There are harrowing accounts of people being reduced to eating toothpaste and drinking urine to stay alive, of women thrown overboard because observant Muslim men suspected them of menstruating and therefore being “unclean,” of people being packed so tightly in sweltering holds below decks that they all suffocated. The inhumanity of the smugglers, and even some of the passengers themselves, was on par with barbarities that are only seen in war.
The human traffickers are notorious for splitting up families, selling women and children into the sex trade, or forcing them into private harem.

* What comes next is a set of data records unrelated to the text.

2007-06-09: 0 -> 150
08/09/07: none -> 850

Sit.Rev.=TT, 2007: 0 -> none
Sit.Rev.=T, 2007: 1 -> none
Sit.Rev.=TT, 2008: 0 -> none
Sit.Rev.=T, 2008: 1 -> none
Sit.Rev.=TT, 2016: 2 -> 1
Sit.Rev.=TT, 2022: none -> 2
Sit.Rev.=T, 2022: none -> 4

Anyone who resisted—be they husbands, mothers, fathers, it made no difference—was dealt with on the spot. They were savagely beaten, sometimes even to death, as a warning to the others.
Gang rape, lashings, being folded in his “flying carpet”—a board with metal hinges in the middle meant to shatter the victim’s spine—and other methods of torture, were very common.
These are what African leaders have led their people into; and it is one big historic tragedy. And for our leaders, it is a standing visa into Africa’s Hall of Shame.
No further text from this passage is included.